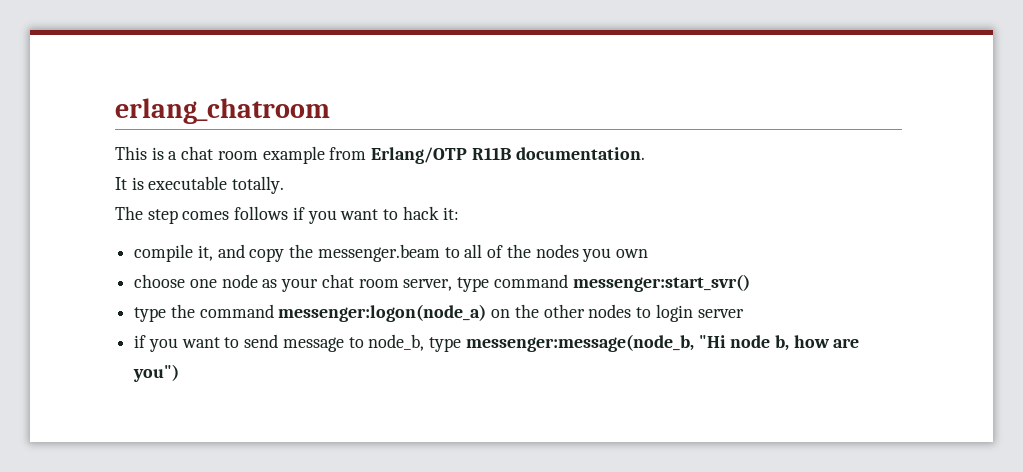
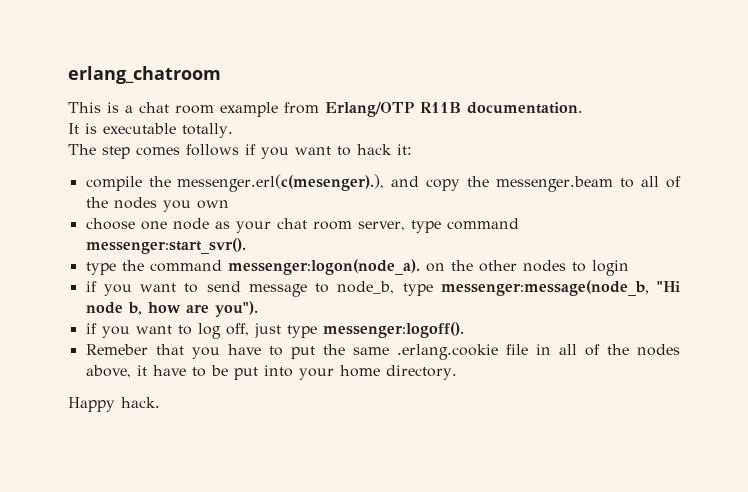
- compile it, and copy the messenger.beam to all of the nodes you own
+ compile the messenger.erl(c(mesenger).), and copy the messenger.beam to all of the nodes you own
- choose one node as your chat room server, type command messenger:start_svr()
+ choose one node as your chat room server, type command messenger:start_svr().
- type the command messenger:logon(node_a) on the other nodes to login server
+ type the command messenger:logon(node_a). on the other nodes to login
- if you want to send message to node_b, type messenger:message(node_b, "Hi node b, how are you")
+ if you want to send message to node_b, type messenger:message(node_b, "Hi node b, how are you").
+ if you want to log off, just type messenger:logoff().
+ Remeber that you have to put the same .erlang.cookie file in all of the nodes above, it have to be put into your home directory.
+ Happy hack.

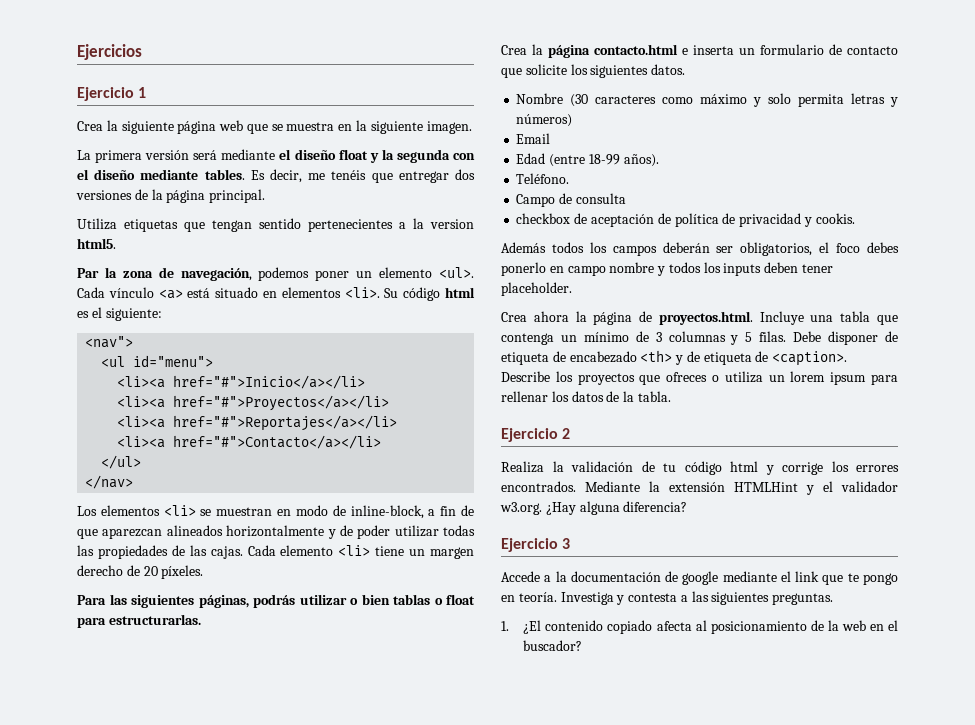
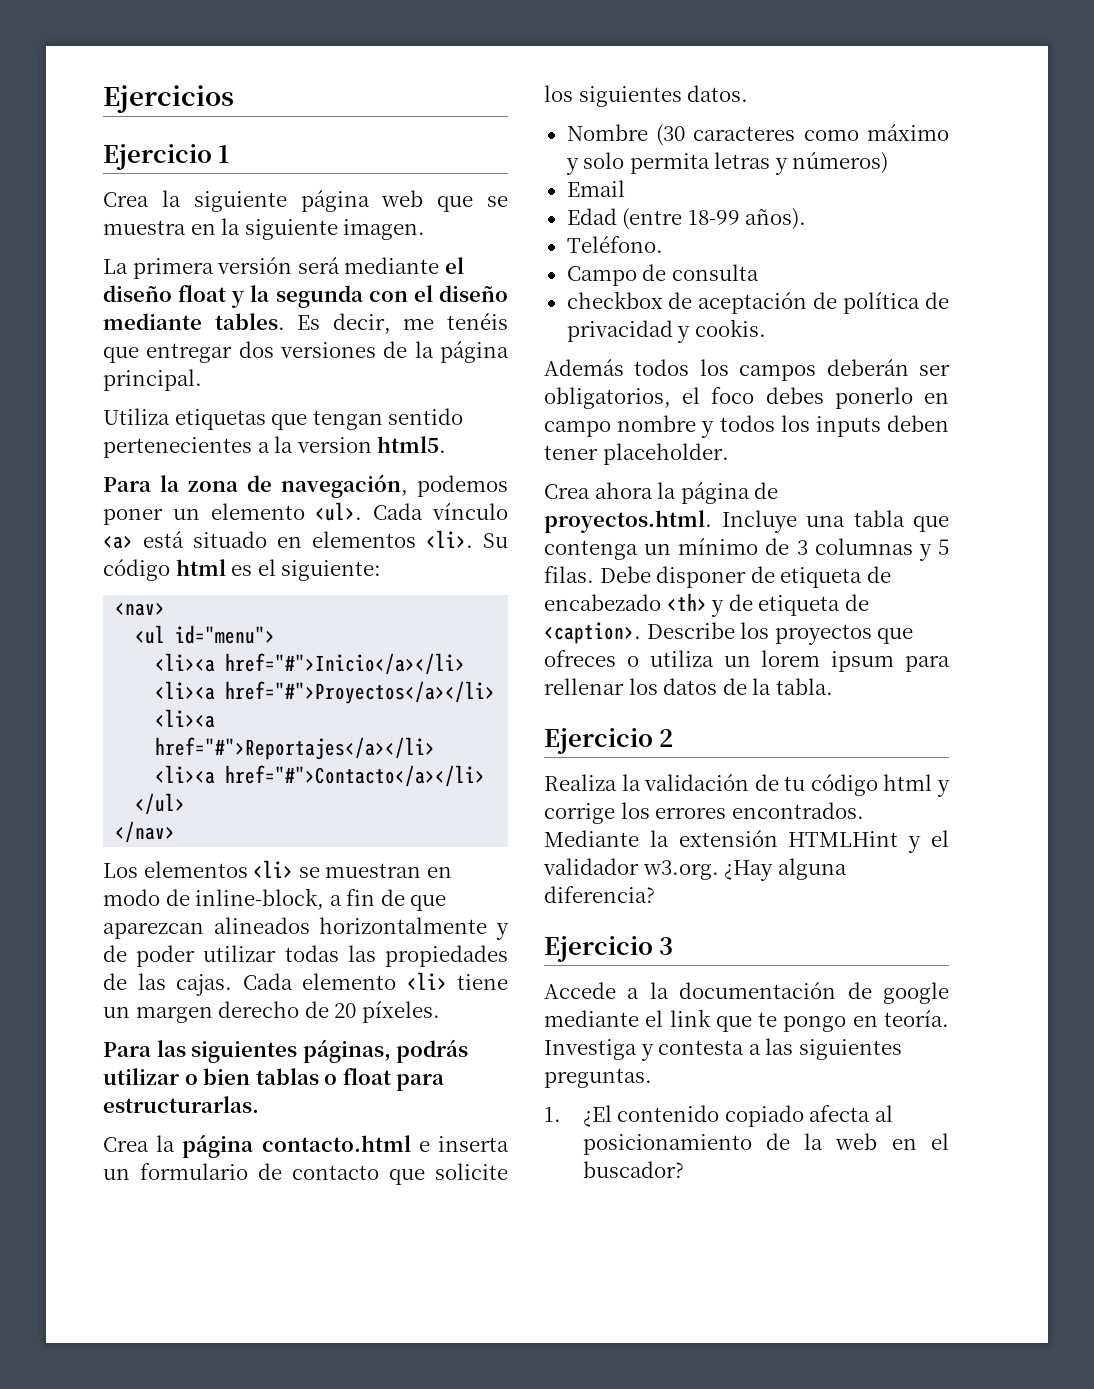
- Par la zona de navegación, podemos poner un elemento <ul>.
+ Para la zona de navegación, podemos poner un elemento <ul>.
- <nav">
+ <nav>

= = = =

== TASK GOAL ==
The expected output is every entry above, retyped exactly, with the pictures removed.

== TASK OUTPUT ==
- compile it, and copy the messenger.beam to all of the nodes you own
+ compile the messenger.erl(c(mesenger).), and copy the messenger.beam to all of the nodes you own
- choose one node as your chat room server, type command messenger:start_svr()
+ choose one node as your chat room server, type command messenger:start_svr().
- type the command messenger:logon(node_a) on the other nodes to login server
+ type the command messenger:logon(node_a). on the other nodes to login
- if you want to send message to node_b, type messenger:message(node_b, "Hi node b, how are you")
+ if you want to send message to node_b, type messenger:message(node_b, "Hi node b, how are you").
+ if you want to log off, just type messenger:logoff().
+ Remeber that you have to put the same .erlang.cookie file in all of the nodes above, it have to be put into your home directory.
+ Happy hack.

- Par la zona de navegación, podemos poner un elemento <ul>.
+ Para la zona de navegación, podemos poner un elemento <ul>.
- <nav">
+ <nav>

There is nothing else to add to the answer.